Supply-chain hardening, CI, and test hermeticity from the system critique#3
Merged
Merged
Conversation
Track uv.lock so the monitor-manager's dependencies are pinned like everything else (the venv bspwmrc runs at every login was the one unpinned artifact in the repo). Provisioning now syncs with --locked. test_resolve_laptop_by_edid_when_output_name_differs assumed the tracked profiles pin the fixture's synthetic EDID hash, but they pin real hardware hashes, so the test failed deterministically. It now re-pins a profile copy to the fixture's hash at runtime, and the fixture's stale header comment is corrected.
Replace the >=-floor version checks with exact pins: any deviation (missing, older, newer, unparseable) reinstalls the pinned artifact so every machine converges to the same binary. Release tarballs (uv, glab, lazygit, starship, fzf) and the nvm installer are now verified against recorded sha256s from the upstream releases' published checksums before anything is installed - a version pin alone still trusts whatever the release URL serves. Both scripts now run set -euo pipefail and every failure path is fatal (die) instead of warn-and-continue; previously they exited 0 even when a download or the bspwm venv build failed, and the failure surfaced later as a broken graphical login. Shared helpers move to provision-lib.sh so the two scripts can't drift apart; each remains independently runnable. Also fixes NVM_DIR: provisioning hardcoded ~/.nvm while bashrc prefers $XDG_CONFIG_HOME/nvm when set, so on XDG machines node was installed where the shell never looks. The nvm installer now also runs with PROFILE=/dev/null so it can never append to the repo-symlinked bashrc. The desktop venv build uses uv sync --locked against the now-tracked lockfile.

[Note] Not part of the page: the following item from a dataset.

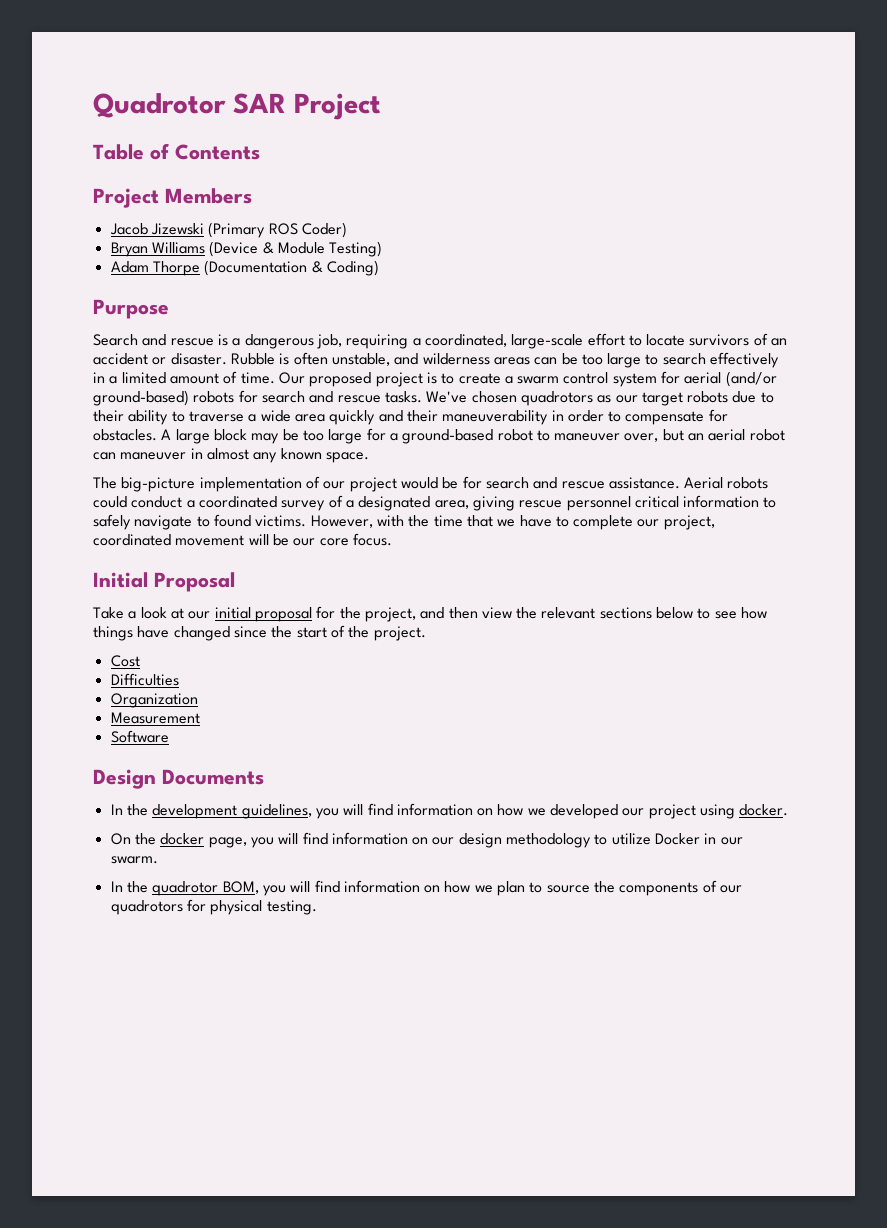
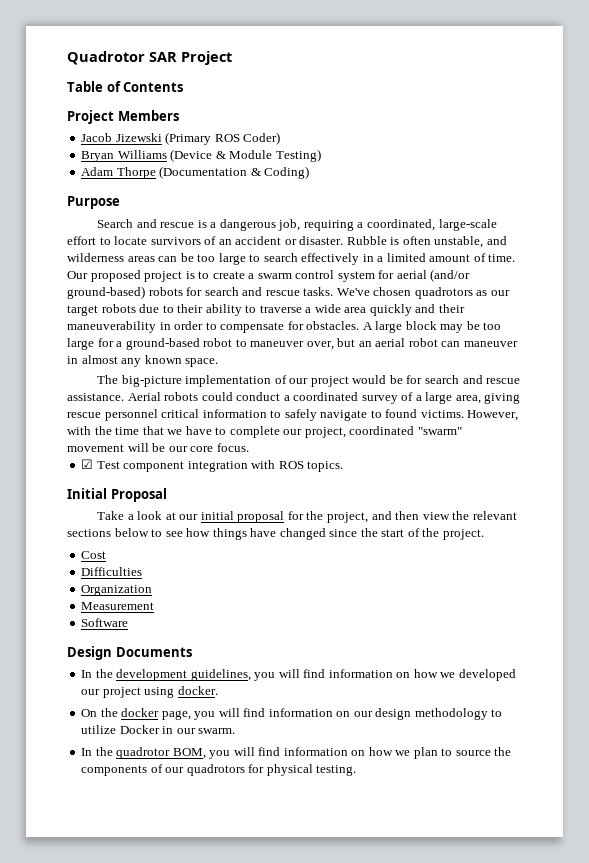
- Aerial robots could conduct a coordinated survey of a designated area, giving rescue personnel critical information to safely navigate to found victims.
+ Aerial robots could conduct a coordinated survey of a large area, giving rescue personnel critical information to safely navigate to found victims.
- However, with the time that we have to complete our project, coordinated movement will be our core focus.
+ However, with the time that we have to complete our project, coordinated "swarm" movement will be our core focus.
+ ☑ Test component integration with ROS topics.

The field was parsed out of the jq array but never rendered (shellcheck SC2034).
The menu-option variables contain spaces and glyphs; unquoted case patterns match them as globs (shellcheck SC2254).
The 198-test pytest suite previously had nothing running it; a deterministically failing test on main went unnoticed. Tests run on ubuntu-24.04 (the newest machine this repo targets) under xvfb, since one safety-snapshot test shells out to real xrandr. uv is installed through provision-lib.sh's pinned, sha256-verified installer, which also exercises the supply-chain path on every run. shellcheck -S warning covers every tracked file with a sh/bash shebang, so new scripts are picked up automatically.

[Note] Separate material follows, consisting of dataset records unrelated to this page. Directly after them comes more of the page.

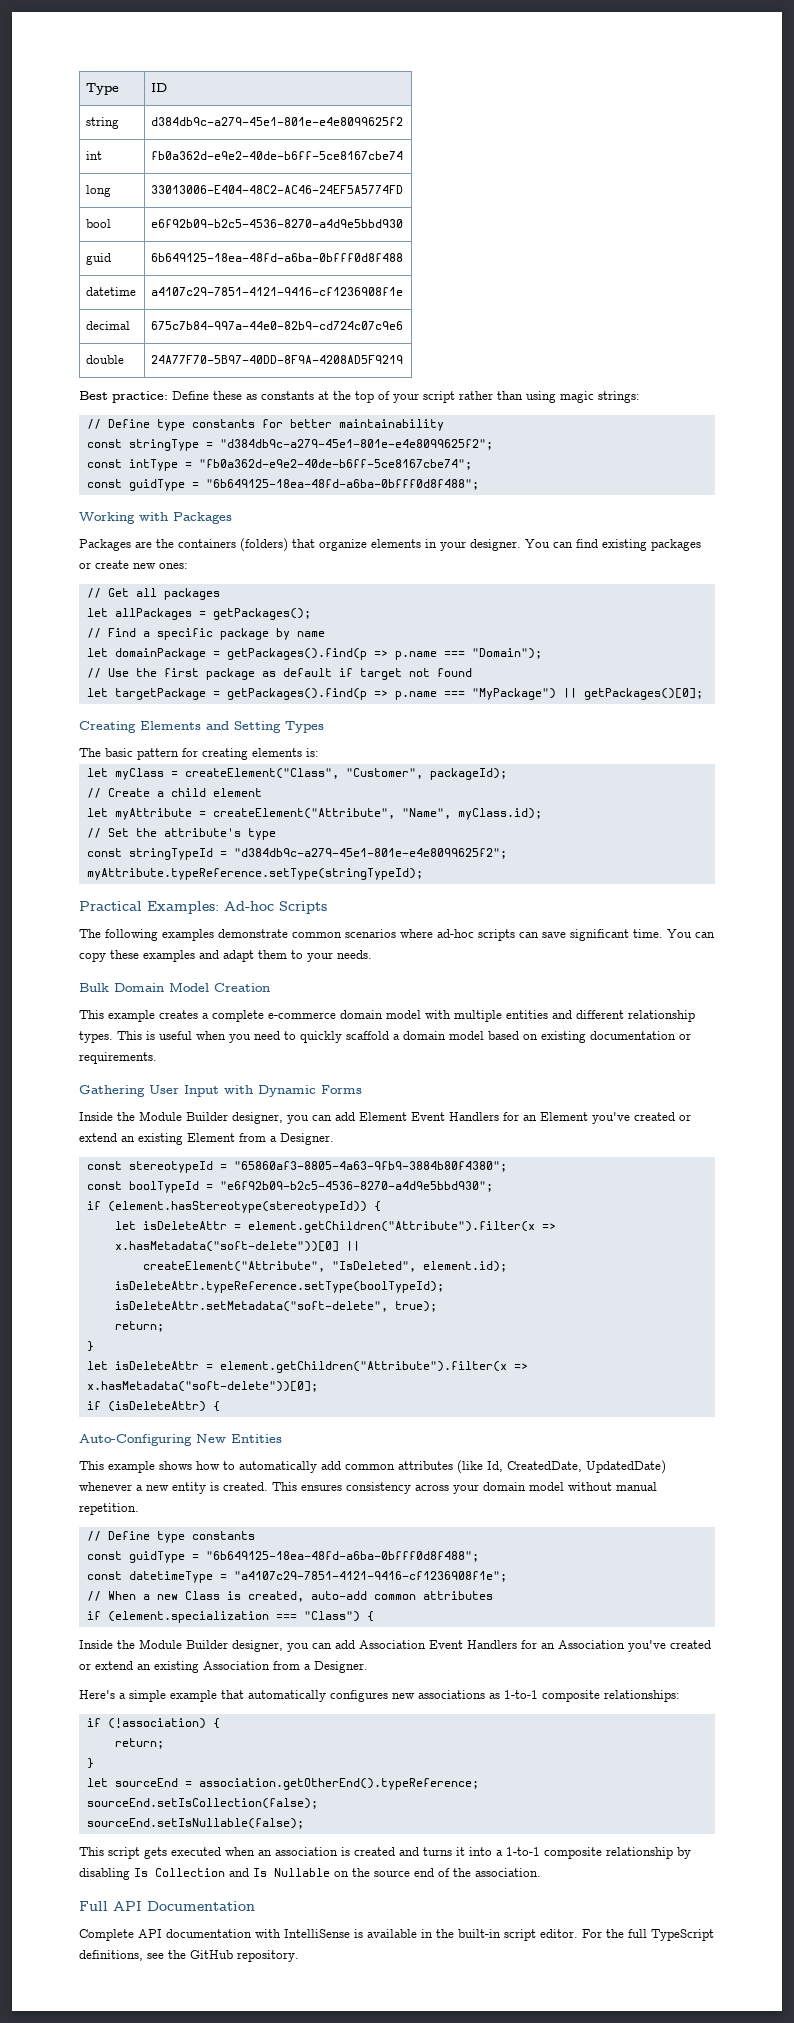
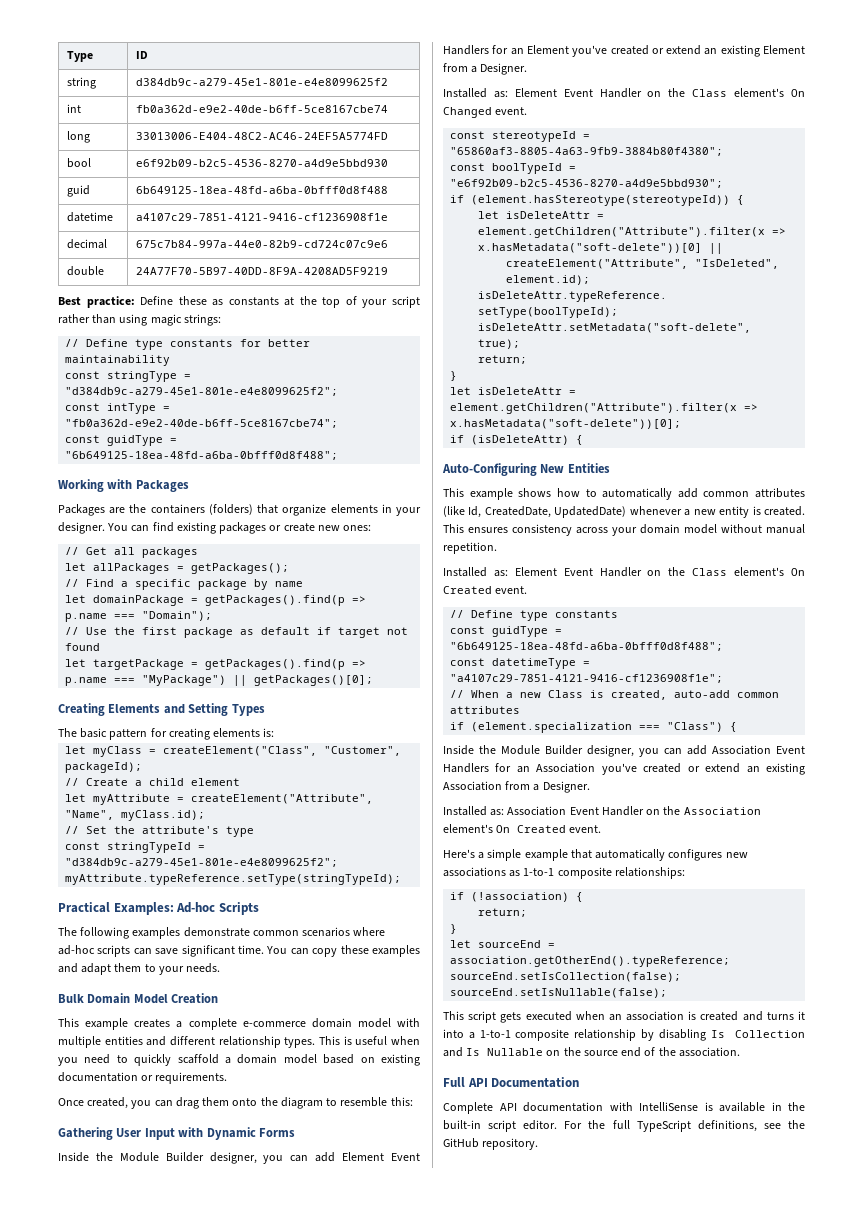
+ Once created, you can drag them onto the diagram to resemble this:
+ Installed as: Element Event Handler on the Class element's On Changed event.
+ Installed as: Element Event Handler on the Class element's On Created event.
+ Installed as: Association Event Handler on the Association element's On Created event.

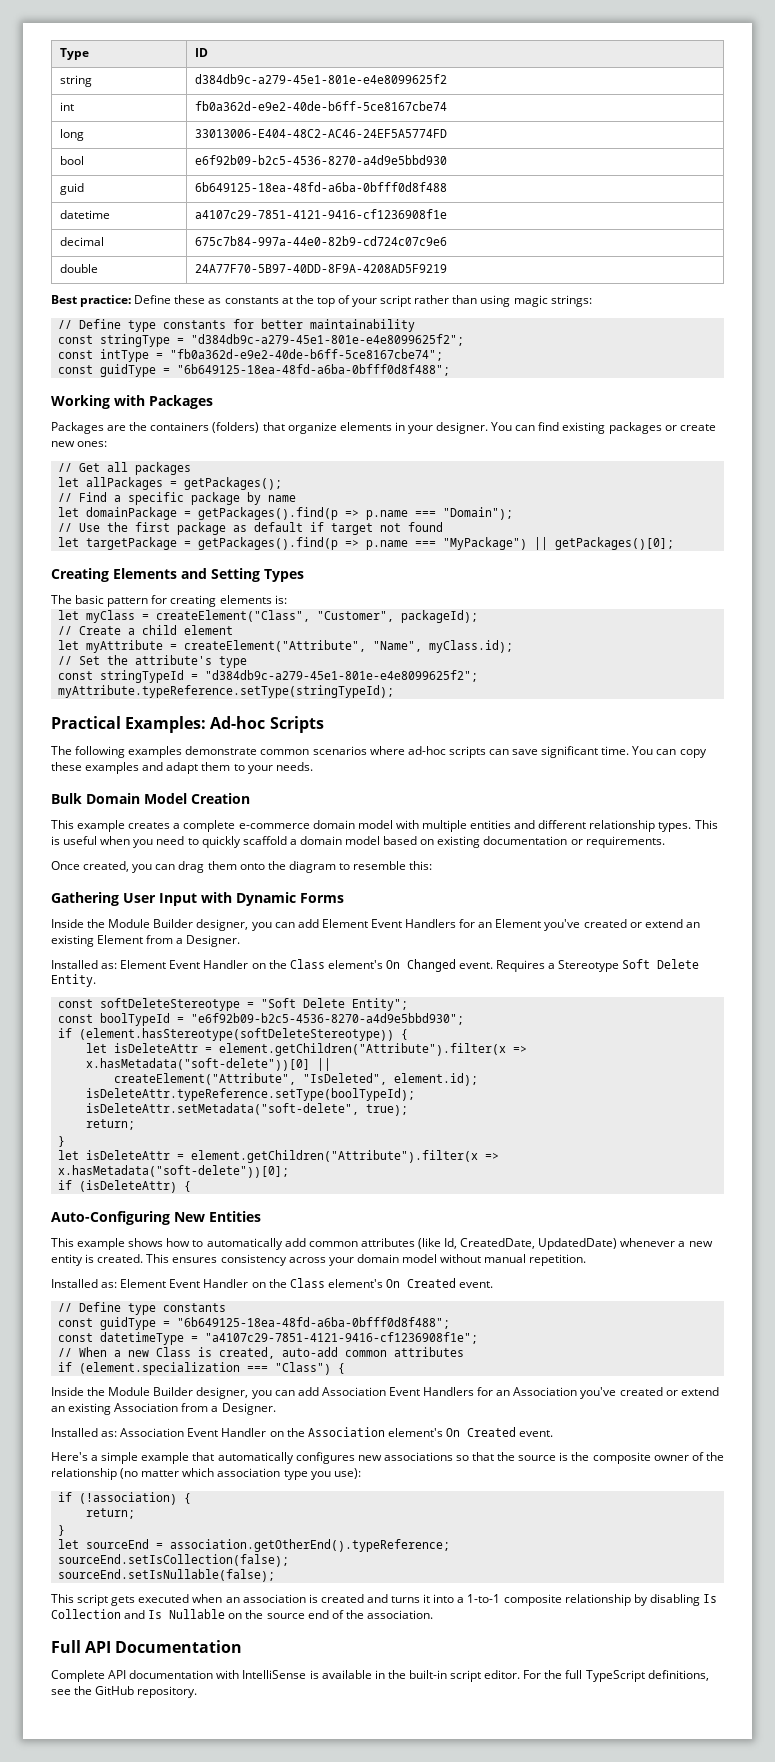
- Installed as: Element Event Handler on the Class element's On Changed event.
- const stereotypeId = "65860af3-8805-4a63-9fb9-3884b80f4380";
+ Installed as: Element Event Handler on the Class element's On Changed event. Requires a Stereotype Soft Delete Entity.
+ const softDeleteStereotype = "Soft Delete Entity";
- if (element.hasStereotype(stereotypeId)) {
+ if (element.hasStereotype(softDeleteStereotype)) {
- Here's a simple example that automatically configures new associations as 1-to-1 composite relationships:
+ Here's a simple example that automatically configures new associations so that the source is the composite owner of the relationship (no matter which association type you use):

git-prompt.sh and bazel_completions.bash are symlinked by ./install; sourcing them unguarded made every shell opened between provisioning and install error out. They now follow the same existence-guard pattern as every other integration in the file. The stock Ubuntu ls/ll/la/l aliases were dead weight: the lsd aliases further down always overrode them. Also document that the __git_ps1 prompt is the deliberate fallback for shells where starship is skipped (dumb terminals, agentic CLIs).

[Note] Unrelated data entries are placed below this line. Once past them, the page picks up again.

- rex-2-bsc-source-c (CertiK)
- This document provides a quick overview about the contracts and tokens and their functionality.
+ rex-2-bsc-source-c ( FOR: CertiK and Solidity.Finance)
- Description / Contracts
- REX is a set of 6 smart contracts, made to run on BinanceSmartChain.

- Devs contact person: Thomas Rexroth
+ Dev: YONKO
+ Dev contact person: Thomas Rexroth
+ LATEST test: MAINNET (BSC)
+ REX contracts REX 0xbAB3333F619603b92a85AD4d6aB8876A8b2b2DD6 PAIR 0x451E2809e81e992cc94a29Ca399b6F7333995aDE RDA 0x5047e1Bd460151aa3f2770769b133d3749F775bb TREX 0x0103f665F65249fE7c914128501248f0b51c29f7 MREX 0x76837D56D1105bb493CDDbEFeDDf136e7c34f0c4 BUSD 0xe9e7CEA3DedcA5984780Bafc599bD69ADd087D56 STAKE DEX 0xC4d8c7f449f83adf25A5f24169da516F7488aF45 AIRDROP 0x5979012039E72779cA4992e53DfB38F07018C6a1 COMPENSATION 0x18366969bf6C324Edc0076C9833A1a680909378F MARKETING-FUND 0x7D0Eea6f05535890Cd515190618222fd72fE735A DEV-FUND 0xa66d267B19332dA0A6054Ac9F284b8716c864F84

force/create/relink move into the link defaults instead of being sprinkled per-entry. Previously about half the links were forced and half were not, so on a machine with pre-existing files install failed partway through with no pattern to which links survived. Now the repo is uniformly authoritative for every linked path and each entry collapses to the short form. Also documents the redshift.conf seed-by-copy intent (machines tune lat/lon locally; repo updates deliberately don't propagate) and switches the venv build to uv sync --locked.
Record that provisioning targets Ubuntu 22.04+ on x86_64 only, and update the supply-chain section for the exact-pin + sha256 model: version pins converge in both directions, artifacts are verified before install, and the monitor-manager venv is covered by the committed uv.lock. Also mention provision-lib.sh and the CI workflow in the layout descriptions.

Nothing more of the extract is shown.